More than a dozen companies are exploring northeastern Minnesota for copper, nickel, gold and other precious metals. Mining officials claim that hard rock mining can now be done safely and with little or no environmental impact. Many citizens are looking forward to a possible new mining industry and the resulting economic growth.
However, not everyone is enthusiastic about the prospect of this new mining. Mining critics point to similar operations in the western United States that have polluted many streams, rivers and lakes with acidic runoff.
The mining issue is dividing communities in the region as the debate grows over mining potential and possible dangers.
All in Minnesota have an interest in the prospect of mining and the protection of natural resources in northeast Minnesota.
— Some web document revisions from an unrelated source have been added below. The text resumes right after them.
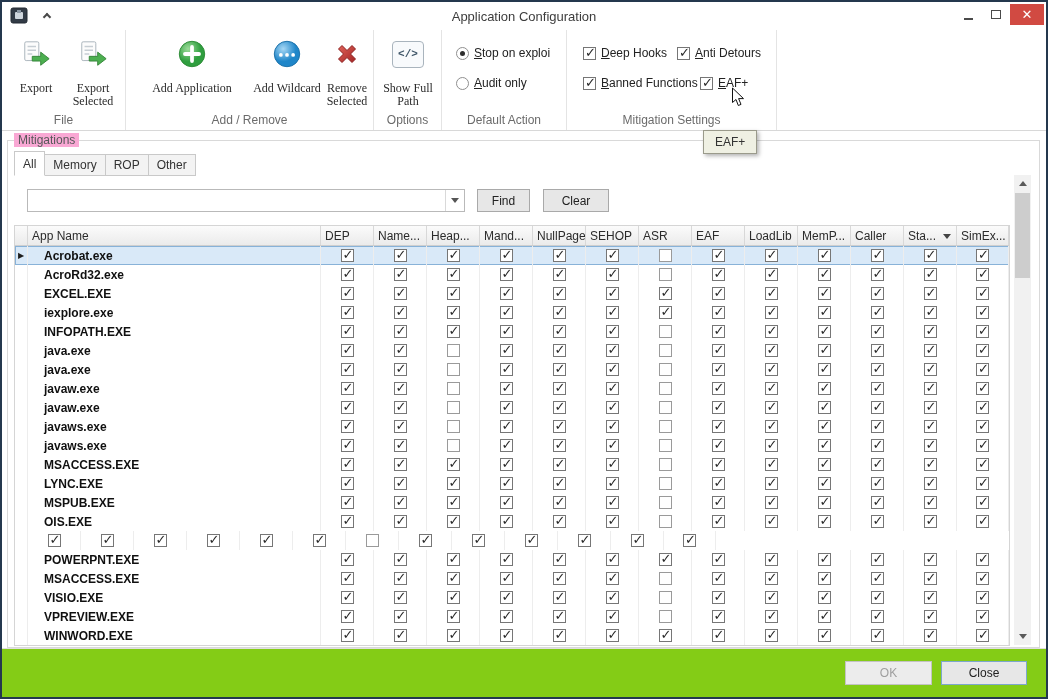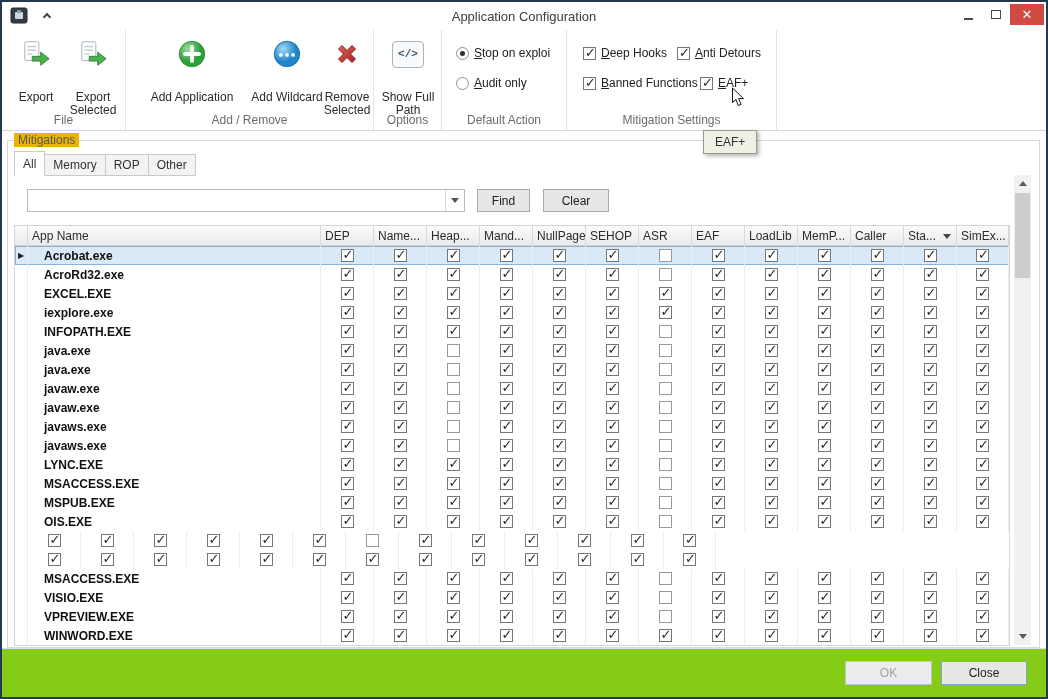--- a/index.html
+++ b/index.html
@@ -19,36 +19,36 @@
   .wbtn.max i{width:10px;height:9px;border:1px solid #4a4a4a;}
   .wbtn.close{width:34px;background:#d14a42;color:#fff;font-size:13px;}
 
   
   .ribbon{position:absolute;top:28px;left:0;right:0;height:101px;background:#fff;border-bottom:1px solid #d8d8d8;display:flex;}
   .rgroup{position:relative;height:100%;border-right:1px solid #e4e4e4;flex:none;}
   .rgroup.fill{flex:1;border-right:none;}
   .glabel{position:absolute;bottom:3px;left:0;right:0;text-align:center;color:#6b6b6b;}
   .bigbtn{position:absolute;display:flex;flex-direction:column;align-items:center;text-align:center;line-height:13px;color:#2b2b2b;cursor:default;}
   .bicon{height:36px;display:flex;align-items:center;justify-content:center;}
-  .blabel{margin-top:19px;}
+  .blabel{margin-top:10px;font-family:Liberation Serif, serif;}
   .pathicon{width:32px;height:27px;border:1px solid #a9b4bd;border-radius:4px;display:flex;align-items:center;justify-content:center;font-family:"Liberation Mono","DejaVu Sans Mono",monospace;font-size:11px;font-weight:bold;color:#3f5668;background:#f8fafc;}
   .opt{position:absolute;display:flex;align-items:center;gap:5px;white-space:nowrap;}
   .radio{width:13px;height:13px;border:1px solid #8f8f8f;border-radius:50%;background:#fff;position:relative;flex:none;}
   .radio.on::after{content:"";position:absolute;left:3px;top:3px;width:5px;height:5px;border-radius:50%;background:#2e2e2e;}
   .cb{width:13px;height:13px;border:1px solid #9a9a9a;background:#fff;position:relative;flex:none;}
   .cb.on{border-color:#767676;}
   .cb.on::after{content:"✓";position:absolute;left:1px;top:-3px;font-size:13px;font-weight:bold;color:#272727;}
 
   
   .tooltip{position:absolute;left:701px;top:128px;padding:4px 11px;background:#eff0e3;border:1px solid #9a9a8b;box-shadow:2px 2px 4px rgba(0,0,0,.3);color:#333;z-index:50;}
   .cursor{position:absolute;left:729px;top:85px;z-index:60;}
 
   
   .panel{position:absolute;left:5px;top:138px;width:1033px;height:508px;border:1px solid #d9d9d9;background:#fff;}
-  .panel-label{position:absolute;top:-8px;left:6px;background:#eab308;padding:0 4px;color:#58585a;}
+  .panel-label{position:absolute;top:-8px;left:6px;background:#f9a8d4;padding:0 4px;color:#58585a;}
   .tabs{position:absolute;left:6px;top:10px;display:flex;align-items:flex-end;z-index:2;}
   .tab{height:22px;padding:0 8px;display:flex;align-items:center;background:#f3f3f3;border:1px solid #c9c9c9;border-left:none;color:#333;cursor:default;}
   .tab:first-child{border-left:1px solid #c9c9c9;}
   .tab.active{background:#fff;height:25px;border-bottom:1px solid #fff;}
 
   .combo{position:absolute;left:19px;top:48px;width:438px;height:23px;border:1px solid #b9b9b9;background:#fff;display:flex;}
   .combo input{flex:1;border:none;outline:none;font:12px "Liberation Sans","DejaVu Sans",sans-serif;padding:0 5px;background:transparent;}
   .combo .drop{width:19px;border-left:1px solid #d9d9d9;display:flex;align-items:center;justify-content:center;}
   .combo .drop i{width:0;height:0;border-left:4px solid transparent;border-right:4px solid transparent;border-top:5px solid #555;}
   .btn{position:absolute;height:23px;background:#e7e7e7;border:1px solid #a9a9a9;color:#222;display:flex;align-items:center;justify-content:center;cursor:default;}
@@ -759,20 +759,63 @@
             </div>
             <div class="cell ckcell" style="width:53px">
               <span class="cb on"></span>
             </div>
             <div class="cell ckcell" style="width:52px">
               <span class="cb on"></span>
             </div>
           </div>
           <div class="trow">
             <div class="cell gutter"></div>
+            <div class="cell namecell">MSACCESS.EXE</div>
+            <div class="cell ckcell" style="width:53px">
+              <span class="cb on"></span>
+            </div>
+            <div class="cell ckcell" style="width:53px">
+              <span class="cb on"></span>
+            </div>
+            <div class="cell ckcell" style="width:53px">
+              <span class="cb on"></span>
+            </div>
+            <div class="cell ckcell" style="width:53px">
+              <span class="cb on"></span>
+            </div>
+            <div class="cell ckcell" style="width:53px">
+              <span class="cb on"></span>
+            </div>
+            <div class="cell ckcell" style="width:53px">
+              <span class="cb on"></span>
+            </div>
+            <div class="cell ckcell" style="width:53px">
+              <span class="cb"></span>
+            </div>
+            <div class="cell ckcell" style="width:53px">
+              <span class="cb on"></span>
+            </div>
+            <div class="cell ckcell" style="width:53px">
+              <span class="cb on"></span>
+            </div>
+            <div class="cell ckcell" style="width:53px">
+              <span class="cb on"></span>
+            </div>
+            <div class="cell ckcell" style="width:53px">
+              <span class="cb on"></span>
+            </div>
+            <div class="cell ckcell" style="width:53px">
+              <span class="cb on"></span>
+            </div>
+            <div class="cell ckcell" style="width:52px">
+              <span class="cb on"></span>
+            </div>
+          </div>
+          <div class="trow">
+            <div class="cell gutter"></div>
             <div class="cell namecell">LYNC.EXE</div>
             <div class="cell ckcell" style="width:53px">
               <span class="cb on"></span>
             </div>
             <div class="cell ckcell" style="width:53px">
               <span class="cb on"></span>
             </div>
             <div class="cell ckcell" style="width:53px">
               <span class="cb on"></span>
             </div>
@@ -802,63 +845,20 @@
             </div>
             <div class="cell ckcell" style="width:53px">
               <span class="cb on"></span>
             </div>
             <div class="cell ckcell" style="width:52px">
               <span class="cb on"></span>
             </div>
           </div>
           <div class="trow">
             <div class="cell gutter"></div>
-            <div class="cell namecell">MSACCESS.EXE</div>
-            <div class="cell ckcell" style="width:53px">
-              <span class="cb on"></span>
-            </div>
-            <div class="cell ckcell" style="width:53px">
-              <span class="cb on"></span>
-            </div>
-            <div class="cell ckcell" style="width:53px">
-              <span class="cb on"></span>
-            </div>
-            <div class="cell ckcell" style="width:53px">
-              <span class="cb on"></span>
-            </div>
-            <div class="cell ckcell" style="width:53px">
-              <span class="cb on"></span>
-            </div>
-            <div class="cell ckcell" style="width:53px">
-              <span class="cb on"></span>
-            </div>
-            <div class="cell ckcell" style="width:53px">
-              <span class="cb"></span>
-            </div>
-            <div class="cell ckcell" style="width:53px">
-              <span class="cb on"></span>
-            </div>
-            <div class="cell ckcell" style="width:53px">
-              <span class="cb on"></span>
-            </div>
-            <div class="cell ckcell" style="width:53px">
-              <span class="cb on"></span>
-            </div>
-            <div class="cell ckcell" style="width:53px">
-              <span class="cb on"></span>
-            </div>
-            <div class="cell ckcell" style="width:53px">
-              <span class="cb on"></span>
-            </div>
-            <div class="cell ckcell" style="width:52px">
-              <span class="cb on"></span>
-            </div>
-          </div>
-          <div class="trow">
-            <div class="cell gutter"></div>
             <div class="cell namecell">MSPUB.EXE</div>
             <div class="cell ckcell" style="width:53px">
               <span class="cb on"></span>
             </div>
             <div class="cell ckcell" style="width:53px">
               <span class="cb on"></span>
             </div>
             <div class="cell ckcell" style="width:53px">
               <span class="cb on"></span>
             </div>
@@ -973,20 +973,21 @@
             </div>
             <div class="cell ckcell" style="width:53px">
               <span class="cb on"></span>
             </div>
             <div class="cell ckcell" style="width:52px">
               <span class="cb on"></span>
             </div>
           </div>
           <div class="trow">
             <div class="cell gutter"></div>
+            <div class="cell namecell">POWERPNT.EXE</div>
             <div class="cell ckcell" style="width:53px">
               <span class="cb on"></span>
             </div>
             <div class="cell ckcell" style="width:53px">
               <span class="cb on"></span>
             </div>
             <div class="cell ckcell" style="width:53px">
               <span class="cb on"></span>
             </div>
             <div class="cell ckcell" style="width:53px">

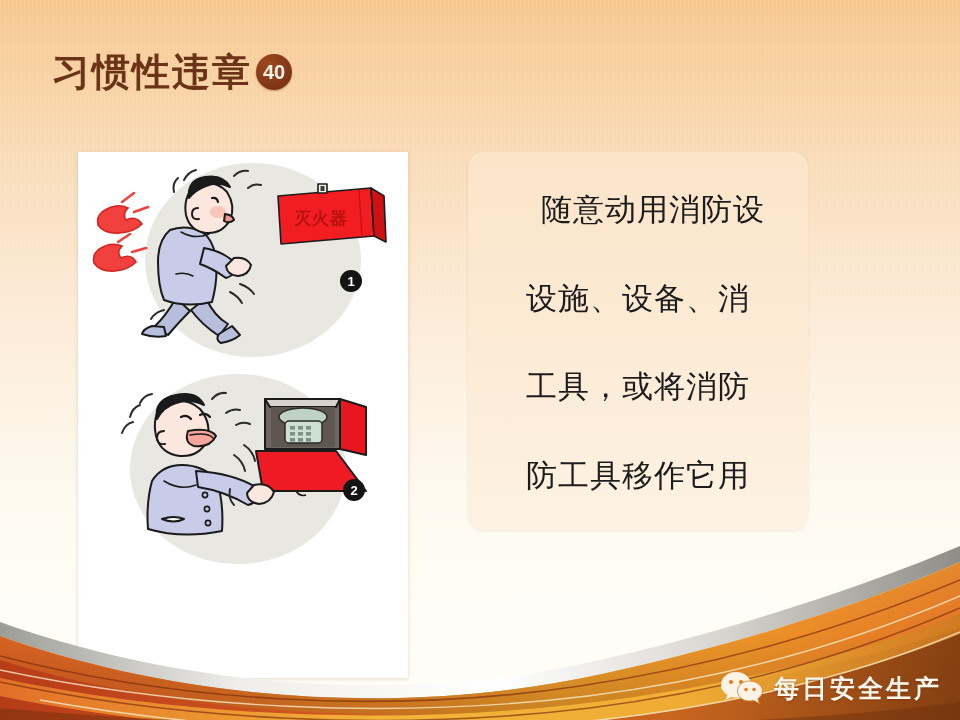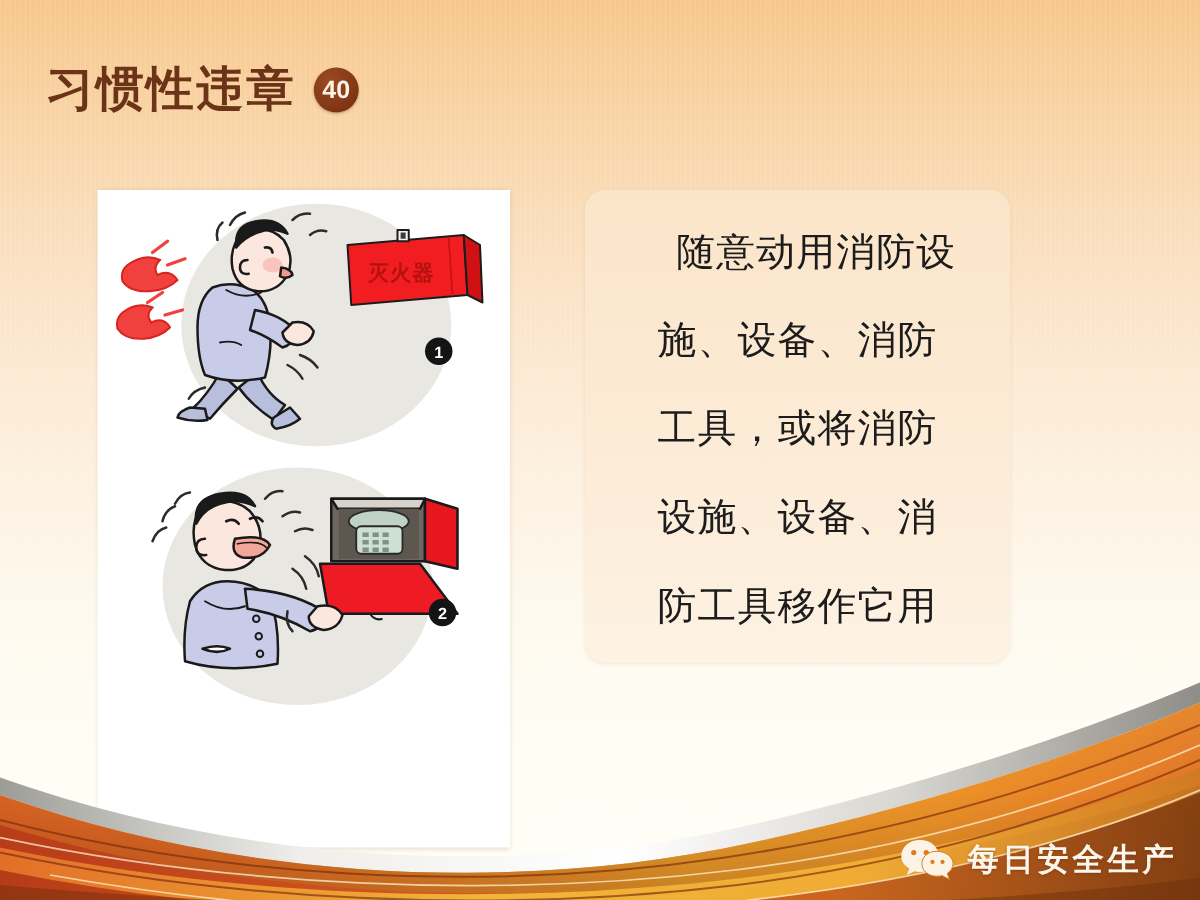--- a/index.html
+++ b/index.html
@@ -39,25 +39,25 @@
         rgba(255,255,255,0.22) 1px,
         rgba(255,255,255,0) 1px,
         rgba(255,255,255,0) 4px);
     opacity: .5;
     pointer-events: none;
   }
 
   
   #title-row {
     position: absolute;
-    left: 37px;
+    left: 52px;
     top: 44px;
     display: flex;
     align-items: center;
-    gap: 14px;
+    gap: 4px;
     height: 56px;
     justify-content: flex-end;
   }
   #title-text {
     font-family: "Liberation Serif", "DejaVu Serif", serif;
     font-size: 38px;
     font-weight: 700;
     letter-spacing: 2px;
     color: #6b3318;
     line-height: 1;
@@ -337,23 +337,22 @@
           <path d="M156 96 q9 6 11 16"></path>
           <path d="M152 130 q-2 10 4 16"></path>
         </g>
       </svg>
       <div class="num-badge" id="badge-2">2</div>
     </div>
   </div>
 
   <div id="text-card">
     <div class="card-line indent">随意动用消防设</div>
-    <div class="card-line">施、设备、消防</div>
+    <div class="card-line">设施、设备、消</div>
     <div class="card-line">工具，或将消防</div>
-    <div class="card-line">设施、设备、消</div>
     <div class="card-line">防工具移作它用</div>
   </div>
 
   <div id="wave-wrap">
     <svg id="wave-svg" width="960" height="210" viewBox="0 0 960 210">
       <defs>
         <linearGradient id="gradMain" x1="0" y1="0" x2="1" y2="0">
           <stop offset="0%" stop-color="#c8441f"></stop>
           <stop offset="18%" stop-color="#d95c23"></stop>
           <stop offset="38%" stop-color="#ea8a28"></stop>

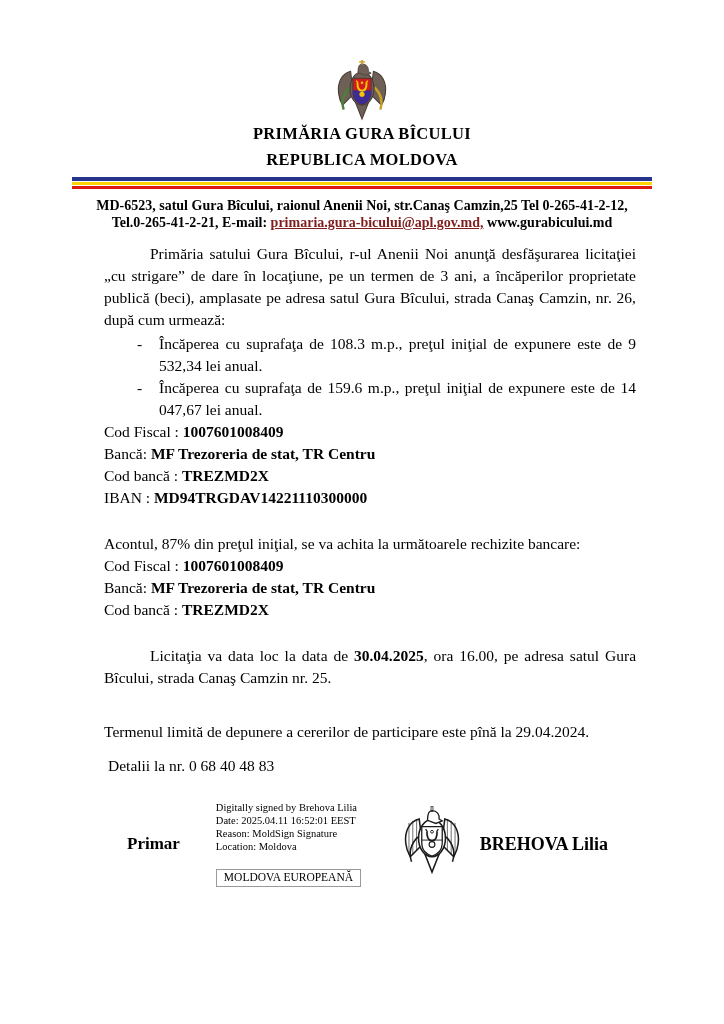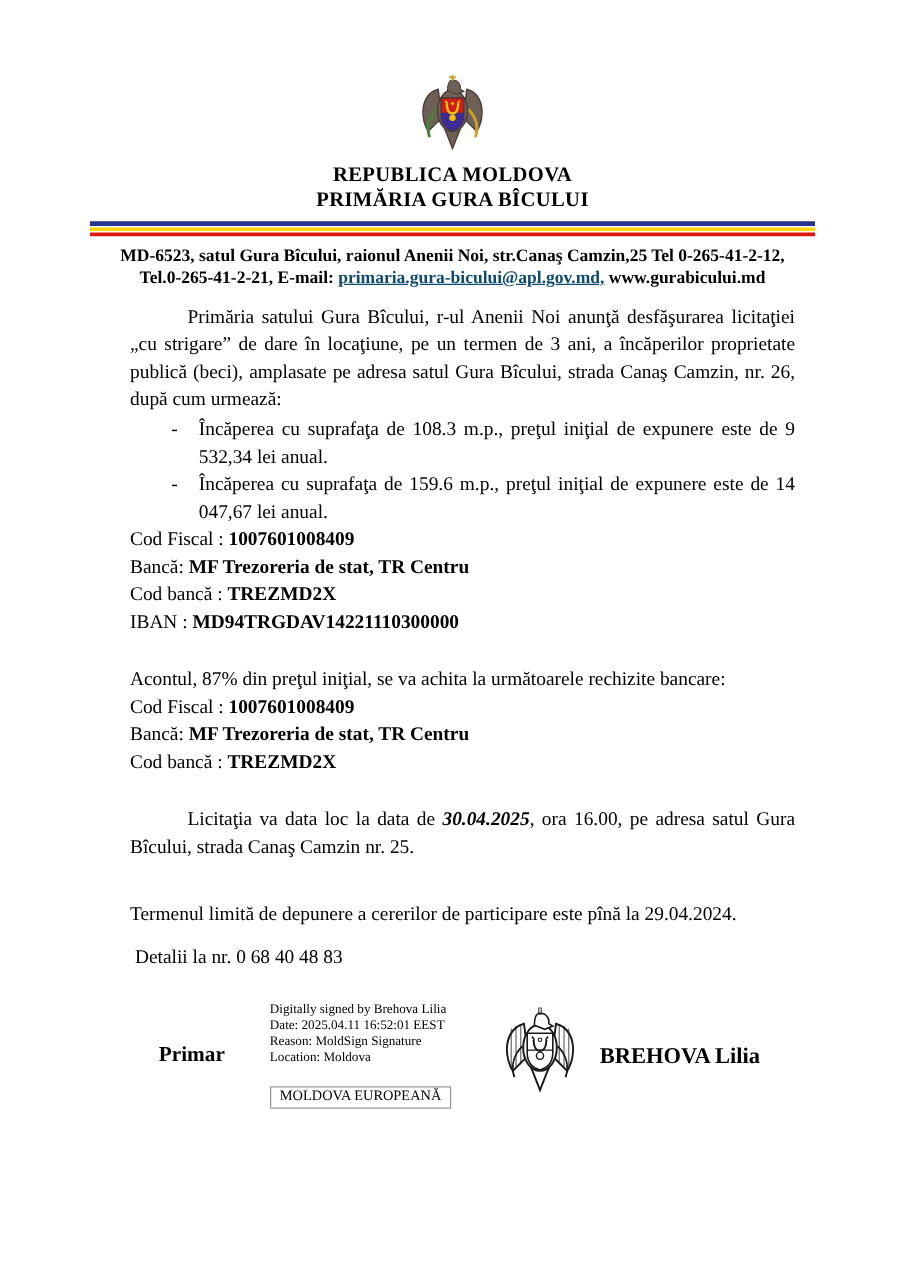--- a/index.html
+++ b/index.html
@@ -17,37 +17,37 @@
   .coat-wrap { display:flex; justify-content:center; }
   .head-line { font-weight:bold; font-size:16.5px; line-height:20px; letter-spacing:0.3px; }
   .head-line.first { margin-top:6px; }
   .flag-divider { width:580px; margin:7px auto 0; }
   .stripe { width:100%; }
   .stripe.blue   { height:4px; background:#26348B; }
   .stripe.gapln  { height:1px; background:#ffffff; }
   .stripe.yellow { height:3px; background:#FFD400; }
   .stripe.red    { height:3px; background:#E0180F; }
   .address-block { margin-top:8px; font-weight:bold; font-size:14px; line-height:17px; text-align:center; }
-  .email-link { color:#0c4a6e; text-decoration:underline; cursor:pointer; }
+  .email-link { color:#7f1d1d; text-decoration:underline; cursor:pointer; }
   
   .doc-title { text-align:center; font-weight:bold; font-size:16.5px; margin-top:15px; letter-spacing:0.4px; }
   .doc-main { width:532px; margin:0 0 0 104px; font-size:15.5px; line-height:22px; }
   .para { text-align:justify; }
   .para.indent { text-indent:46px; }
   .para.mt { margin-top:12px; }
   .lots { margin-top:2px; padding-left:33px; }
   .lot { display:flex; }
   .lot-marker { flex:none; width:22px; }
   .lot-text { flex:1; text-align:justify; }
   .bank-row { line-height:22px; }
   .bank-value { font-weight:bold; }
   .gap-before { margin-top:24px; }
   .gap-before-sm { margin-top:32px; }
   .contact-line { margin-top:12px; padding-left:4px; }
-  b { font-weight:bold;font-style:italic; }
+  b { font-weight:bold; }
   
   .signature-row { display:flex; align-items:center; margin:24px 0 0 104px; width:532px; }
   .signer-role { font-weight:bold; font-size:17px; margin-left:23px; flex:none; }
   .digital-sig { margin-left:36px; width:176px; font-size:10.5px; line-height:13px; flex:none; }
   .sig-stamp { display:inline-block; border:1px solid #9a9a9a; padding:1px 7px 2px; font-size:11.5px; margin-top:16px; white-space:nowrap; }
   .coat-bw-wrap { margin-left:8px; flex:none; }
   .signer-name { font-weight:bold; font-size:18px; margin-left:16px; flex:none; }
 </style>
 </head>
 <body>
@@ -69,22 +69,22 @@
         <rect x="48.5" y="0" width="3" height="8" fill="#C8A225"></rect>
         <rect x="45" y="2" width="10" height="2.6" fill="#C8A225"></rect>
         <path d="M34 32 H66 V57 C66 69 58 76 50 78 C42 76 34 69 34 57 Z" fill="#D21C1C" stroke="#3a3a3a" stroke-width="1.5"></path>
         <path d="M34 53 H66 V57 C66 69 58 76 50 78 C42 76 34 69 34 57 Z" fill="#3F2B94"></path>
         <path d="M42 40 C42 50 46 54 50 54 C54 54 58 50 58 40" fill="none" stroke="#F7C608" stroke-width="3.5"></path>
         <path d="M43 40 l-3 -4 M57 40 l3 -4" stroke="#F7C608" stroke-width="2.5"></path>
         <circle cx="50" cy="40" r="2.2" fill="#F7C608"></circle>
         <circle cx="50" cy="60" r="4.5" fill="#F7C608"></circle>
       </svg>
     </div>
+    <div class="head-line">PRIMĂRIA GURA BÎCULUI</div>
     <div class="head-line first">REPUBLICA MOLDOVA</div>
-    <div class="head-line">PRIMĂRIA GURA BÎCULUI</div>
 
     <div class="flag-divider">
       <div class="stripe blue"></div>
       <div class="stripe gapln"></div>
       <div class="stripe yellow"></div>
       <div class="stripe gapln"></div>
       <div class="stripe red"></div>
     </div>
 
     <div class="address-block">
Both the precious metal ores and other natural resources of the region are part of Minnesota’s legacy.
Two companies — PolyMet Mining Corp. and Twin Metals — have proposed possible mining operations in a geological formation called the Duluth complex. Mining officials claim that technology has improved their operations and they can handle potential runoff.
A coalition of Minnesota conservation groups have formed a joint effort called Mining Truth to start a public dialogue about precious metals mining and the water-rich environment of Minnesota. These critics claim that hard-rock mining would be a danger to the natural resources, especially water.
The debate is growing on whether mining, tourism and natural resources can co-exist in northeastern Minnesota. The reality is that this new mining potential as well as its possible dangers should be of interest to all in Minnesota.